Elle a été écrite par Jorel Zang, compatriote d'Élysée le Snieper arrêté en Côte d'Ivoire pour propos injurieux vis-à-vis de la plus grande autorité du pays. Par conséquent, l'activiste qui milite pour faire libérer l'arrêté s'adresse immédiatement à Alassane Ouattara.
À son Excellence Monsieur Alassane Ouattara, président de la République de Côte d'Ivoire. Cher président, chères autorités ivoiriennes, je viens humblement auprès de vous plaider pour le nommé Élysée le Snieper.
C'est un Camerounais vivant en Allemagne qui se trouvent dans les mains de votre justice pour des faits graves. Vous savez, nous les Camerounais, on parle beaucoup pour rien, mais au fond, nous ne sommes pas du tout de mauvaises personnes.
Les Camerounais à la base sont des personnes très ouvertes et surtout très accueillantes. Au Cameroun, on accueille tout le monde y compris parfois certains qui nous insultent car nous sommes sans façon. Tout ceci pour vous dire que notre frère que vous détenez n'est pas un bandit ou un brigand.
C'est juste un Camerounais comme tant d'autres qui s'est laissé emporter par l'émotion dans un faux buzz qui dure depuis un certain temps sur les réseaux sociaux entre citoyens de nos deux pays. Et vous savez que dans l'émotion, surtout dans la colère, nous pouvons parfois dire des choses qu'en temps normal, on n'aurait pas dit. Donc oui ses propos ont été assez graves et oui cela n'est pas excusable ni tolérable.
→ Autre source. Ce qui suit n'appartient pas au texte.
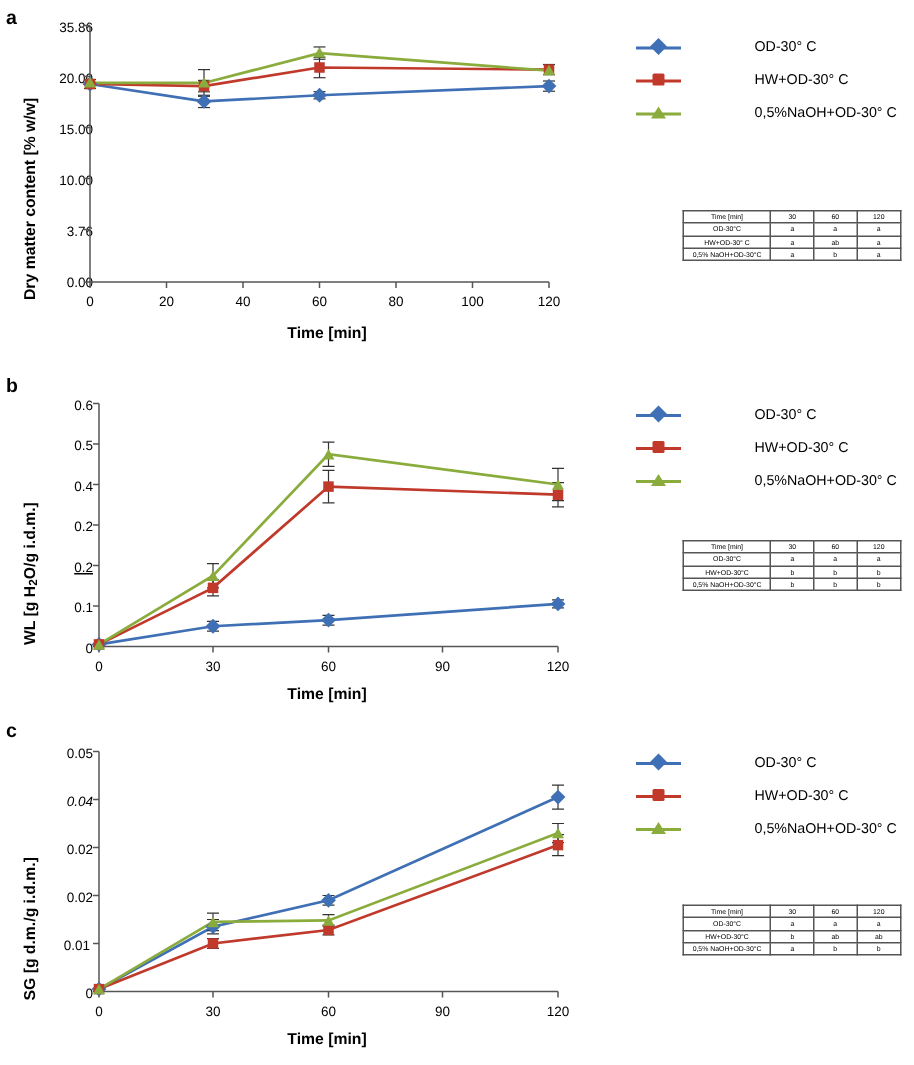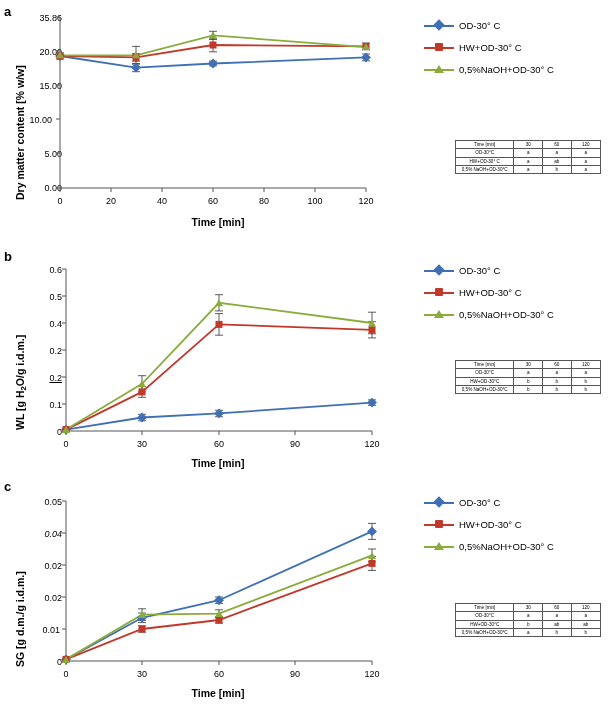"OD-30° C" .legend-row { align-items: none -> center; gap: none -> 44px }
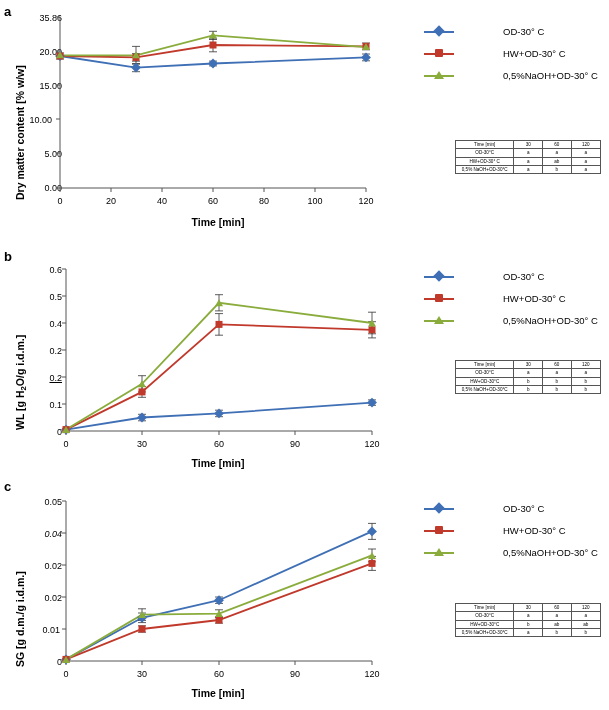"10.00" div.tick-label { left: 8px -> 18px }
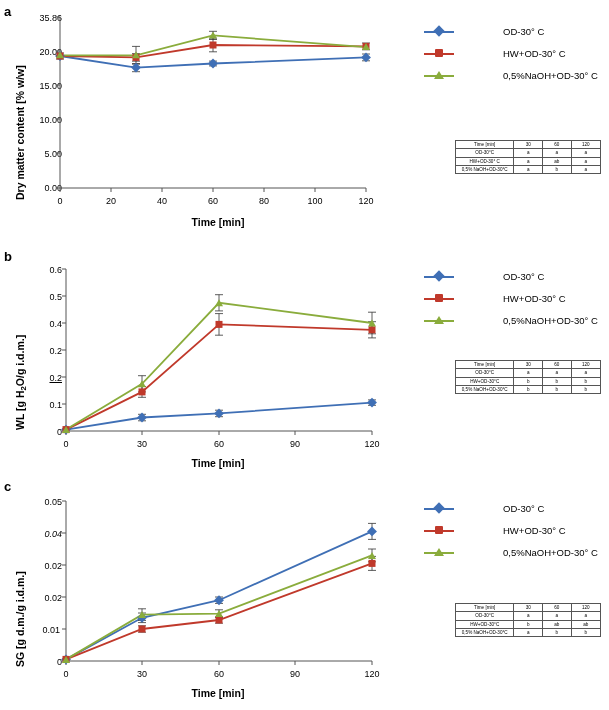"5.00" div.tick-label { text: 5.00 -> 3.76 }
Mais je voudrais juste que dans votre rigueur, vous teniez juste compte du contexte dans lequel notre frère s'est exprimé car en réalité notre frère répondait à la hauteur d'une attaque d'un frère ivoirien qui n'a pas été du tout tendre avec les Camerounais que nous sommes.
Je ne me permettrais donc jamais et au grand jamais de vous intimer quoi que ce soit sur ce que vous devez faire, mais je vous prierais juste, car je sais que vous en êtes capables, de faire preuve de flexibilité dans son cas car l'erreur est humaine et chacun de nous mérite d'avoir une seconde chance dans cette vie afin de faire mieux la prochaine fois.
Vous savez, nous les Camerounais avons cette liberté suggestive de s'exprimer sur tout et par conséquent on pense à tort que c'est le cas partout. Je crois donc que c'est dans cette optique que notre frère qui, ne connaissant pas la réalité ivoirienne, s'est déplacé pour votre pays pour aller se filmer sur votre pont avec un drapeau étranger. Comme nous les Camerounais prenons tout pour du buzz et avons cette tendance malsaine à penser qu'on peut se permettre tout chez les autres exactement comme c'est le cas au Cameroun, on apprend toujours à nos dépends.
Aujourd'hui, notre frère est donc en train d'apprendre et derrière lui beaucoup de Camerounais savent désormais les limites à ne pas franchir quand on part chez les autres. Nous demandons pardon pour lui et nous espérons que vous saurez faire preuve de clémence le concernant.